Les juges des deux Tribunaux internationaux - réunis en septembre dernier à Dublin en présence de M. Hans Corell, Secrétaire général adjoint aux affaires juridiques - ont engagé une réflexion sur les priorités à accorder au Tribunal international pour le futur. S’interrogeant sur le bilan et les perspectives de leur mandat au terme de huit années d’activité, ils se sont tout d’abord demandés si le Tribunal international ne devait pas - comme l’y invite d’ailleurs la résolution 1329 (30 novembre 2000) - se concentrer davantage sur la poursuite des crimes les plus attentatoires à l’ordre public international, principalement ceux commis par les hauts responsables politiques et militaires. En effet, ce sont ces crimes qui mettent principalement en danger la paix et la sécurité internationales. Madame Del Ponte - à qui incombe la responsabilité d’engager les poursuites et à qui je voudrais ici-même rendre hommage - partage nombre de nos préoccupations à cet égard.

Quant aux affaires de moindre importance pour le Tribunal, elles pourraient être - sous certaines conditions - « délocalisées », c’est-à-dire jugées par les juridictions des Etats de l’ex-Yougoslavie. Cette solution aurait le mérite d’alléger considérablement la charge de travail du Tribunal international et de lui permettre ainsi de terminer son mandat dans de plus brefs délais. De surcroît, elle rendrait le jugement des affaires renvoyées devant les tribunaux nationaux plus transparents à l’égard des populations locales et contribuerait dès lors plus efficacement à la réconciliation entre les peuples des Balkans.
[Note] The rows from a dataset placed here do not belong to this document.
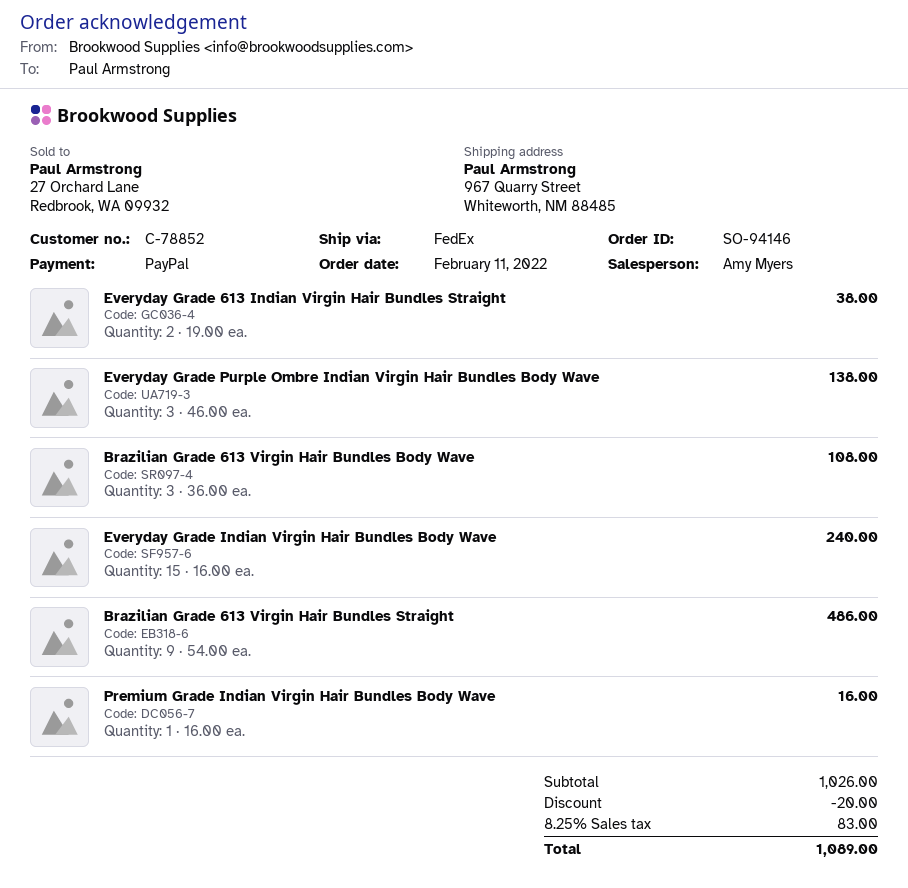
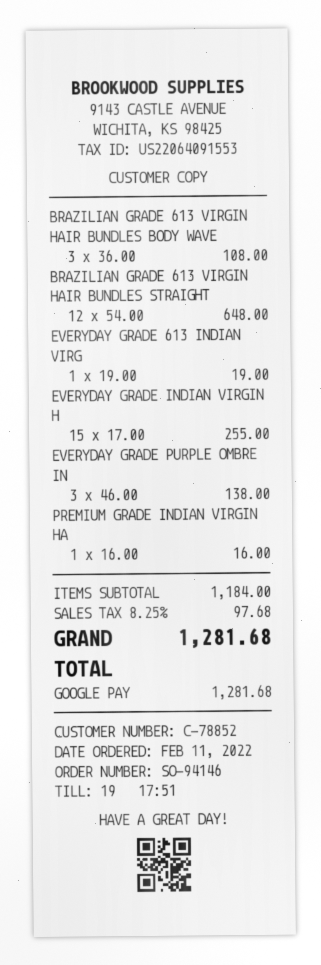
payment method: PayPal -> Google Pay
Everyday Grade 613 Indian Virgin Hair Bundles Straight: 2 x 19.00 = 38.00 -> 1 x 19.00 = 19.00
Everyday Grade Indian Virgin Hair Bundles Body Wave: 15 x 16.00 = 240.00 -> 15 x 17.00 = 255.00
Brazilian Grade 613 Virgin Hair Bundles Straight: 9 x 54.00 = 486.00 -> 12 x 54.00 = 648.00
subtotal: 1026.00 -> 1184.00
discount: 20.00 -> none
tax: 8.25% = 83.00 -> 8.25% = 97.68
total: 1089.00 -> 1281.68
Mais pour que l’action du Tribunal international puisse se concentrer davantage sur la poursuite et le jugement des grands chefs militaires et hauts fonctionnaires, encore faut-il que les Etats participent plus activement à leur arrestation et à leur transfert à La Haye. Or, comme vous ne l’ignorez pas, certains d’entre eux séjournent encore en toute impunité en République fédérale de Yougoslavie, alors que d’autres se sont réfugiés sur le territoire de la Republika Srpska.
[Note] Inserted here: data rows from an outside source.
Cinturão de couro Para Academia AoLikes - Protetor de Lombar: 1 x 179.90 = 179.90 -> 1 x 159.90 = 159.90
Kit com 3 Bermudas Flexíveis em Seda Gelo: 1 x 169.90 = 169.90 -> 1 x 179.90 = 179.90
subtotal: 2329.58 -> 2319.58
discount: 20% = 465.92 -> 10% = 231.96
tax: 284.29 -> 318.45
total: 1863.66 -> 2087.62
Et pour que la « délocalisation » des affaires de moindre importance pour le Tribunal soit envisageable, les systèmes judiciaires des Etats de l’ex-Yougoslavie doivent être reconstruits sur des bases démocratiques. Il faut en effet que les juridictions nationales puissent accomplir leur travail en toute indépendance et impartialité, dans le respect des principes de droit international humanitaire et de protection des droits de l’homme. Cela supposerait que sous l’égide des représentants de la communauté internationale dans les Balkans, soient, par exemple, envoyés des juges ou des observateurs internationaux pour participer ou assister aux procès des criminels de guerre et que s’intensifient les programmes de formation des magistrats locaux déjà mis en śuvre.

Je sais que ce processus de reconstruction judiciaire est en bonne voie et je tiens à souligner que le Tribunal international est prêt à y apporter sa contribution. Je tiens également à vous dire que nous sommes disposés à réfléchir aux modifications des règles de procédure et de preuve qu’impliquerait une redéfinition des relations entre le Tribunal international et les juridictions internes, voire les autres processus de réconciliation nationale.

Je concluerai cette intervention en soulignant que nous avons mis en śuvre quasiment toutes les réformes qui nous paraissaient indispensables et que celles-ci commencent à produire les résultats escomptés. Il n’en reste pas moins que pour aboutir à l’achèvement des travaux du Tribunal international dans des délais compatibles avec la mission que vous lui avez confiée, il conviendrait qu’une nouvelle réflexion s’engage à partir notamment des quelques observations que je viens de formuler.

Je me tiens pour ma part, et dans les strictes limites de mes compétences, à votre disposition pour collaborer à cet exercice de réflexion et éventuellement à toute action qui en découlera.

Ce processus de réflexion me paraît à la fois opportun et crucial au terme de huit années d’intenses activités. Il conditionne la réussite ultime d’une entreprise sans précédent que vous avez initiée et dont le rôle de précurseur sera sans aucun doute déterminant pour la Cour pénale internationale dont le baptême apparaît plus imminent que jamais.

Je vous remercie de votre attention.